Vistacom: Leading the AV industry
In Vistacom’s debut episode of the new podcast “Tech Unraveled,” hosts Lianna Russell and Joshua Herring kicked it off with the company’s CEO, Angela Nolan, and President, Jim Ferlino, discussing the past and current history of Vistacom.
The five-decade-old Pennsylvania-based AV company is also family-run and is currently a woman-owned company as of last year under the helm of Nolan, who is the daughter of founder Jack Ferlino. Today she and her brother Jim Ferlino run and work for their father’s company, along with the senior Ferlino’s grandchildren and hosts, Russell and Herring — who are also siblings.

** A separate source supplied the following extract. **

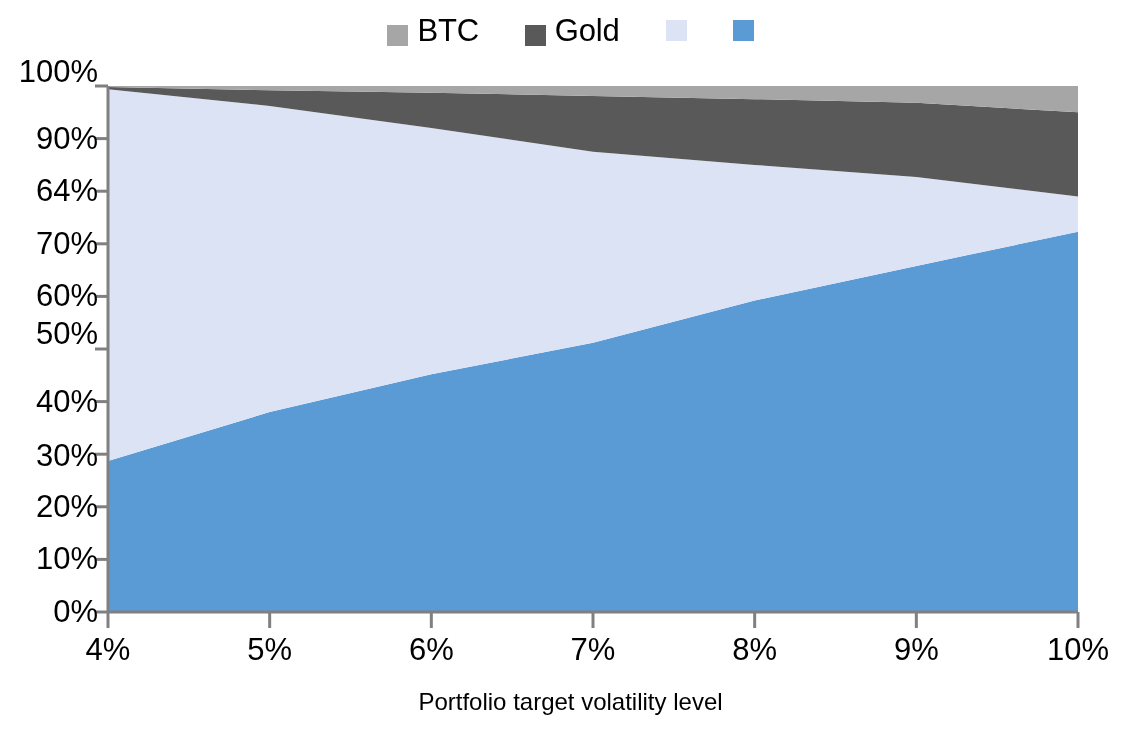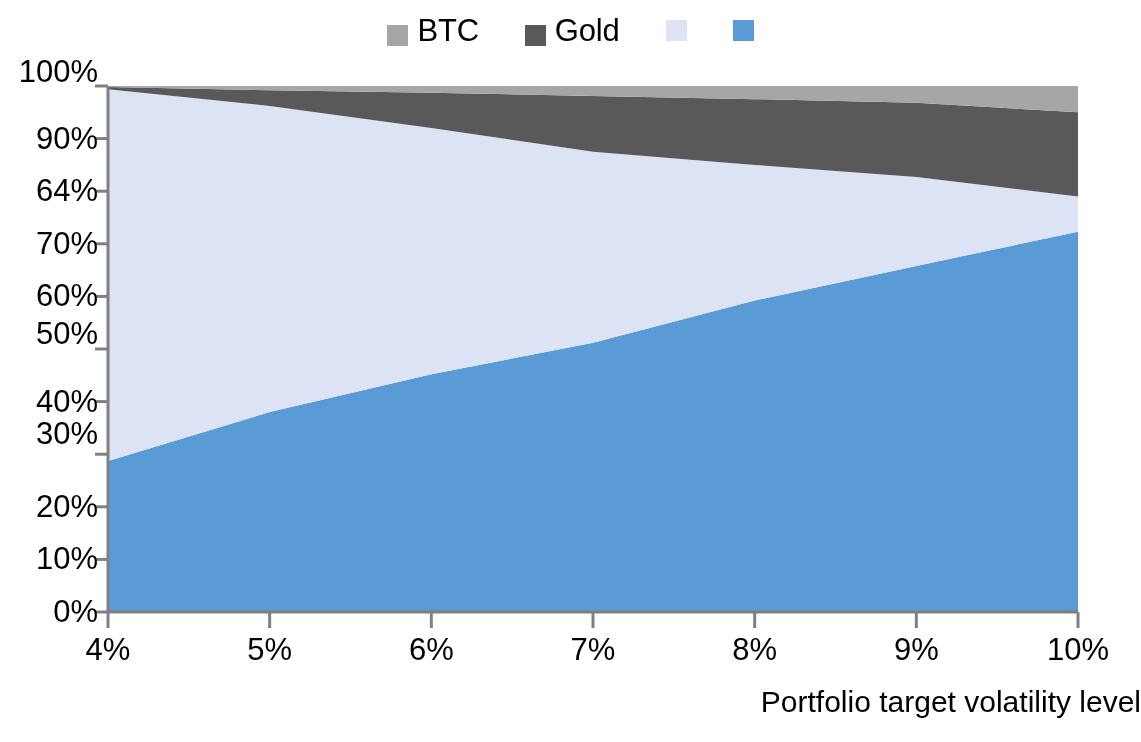"30%" div.ytick-label { top: 418px -> 440px }
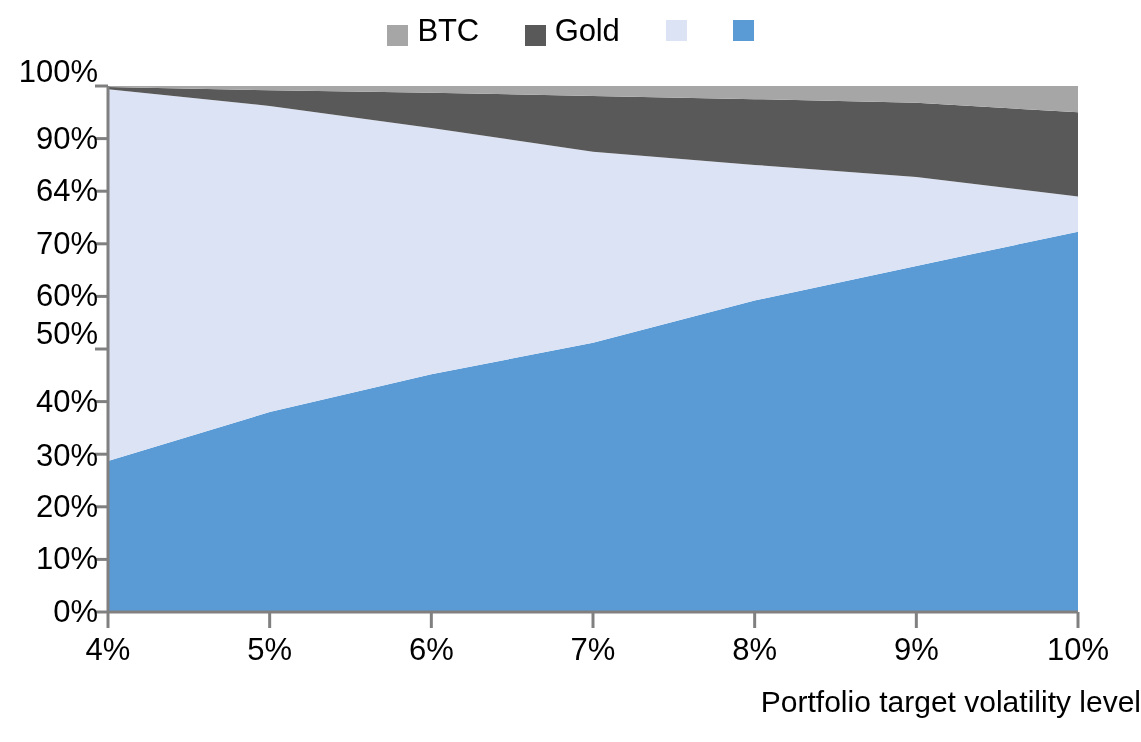"Portfolio target volatility level" #x-axis-title { font-size: 30px -> 24px; text-align: right -> center }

Vistacom came about in 1954 at a time when audio and visual needs were different, stated Ferlino.
“He started the business based around providing different communications solutions to help businesses be better at what they do. Back then we were very audio-focused and provided a lot of solutions with audio in them — things you wouldn’t think of today,” he said.
These included alert systems and sound for theaters, added Ferlino. Since then their AV services have expanded.

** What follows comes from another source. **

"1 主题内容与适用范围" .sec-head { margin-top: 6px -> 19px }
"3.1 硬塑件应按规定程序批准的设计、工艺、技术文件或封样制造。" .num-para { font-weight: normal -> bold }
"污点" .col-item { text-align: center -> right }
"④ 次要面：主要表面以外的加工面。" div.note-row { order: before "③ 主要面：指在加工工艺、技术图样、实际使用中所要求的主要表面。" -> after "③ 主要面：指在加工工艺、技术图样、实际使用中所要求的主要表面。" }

Nolan stated that her father’s goal for creating the company continues to be a motto for their operations today.
“He ingrained, really, the foundation of who we are at Vistacom, and I think it still permeates the company today,” said Nolan. “He also was very customer-focused, making sure that whatever solution we provided was the right solution for that client, and that we stuck with that client all the way through to make sure that we had a complete quality installation.”
The result of that commitment is several clients who have been with Vistacom for the entirety of the company’s existence, a working relationship that dates all the way back to the fifties.
Both Ferlino and Nolan helped shape and revamp Vistacom to what it is today. Nolan took charge of formulating and managing the company’s marketing department, while Ferlino started working as a teenager in various roles within the company.
“I got a chance to experience a bit in every department,” he said.
Much of that work was in the installation of equipment, and other aspects that he learned from the mentorship of his father.
After more than half a century in the business, the two naturally are experts in what’s affecting the AV industry and how it translates into their own business. Nolan said there are many challenges but most of that stems from finding capable and knowledgeable people to hire.
“It has always been staffing qualified, technical personnel — whether it’s engineering or integration, or service or software programming,” stated Nolan. “Finding those people has always been a real challenge. There is no formal higher education program in our industry even to this day.”
The lack of educational access has created an area of complication for the AV Industry for years now, as it requires some internal training from the company to get staff up to speed, stated Nolan.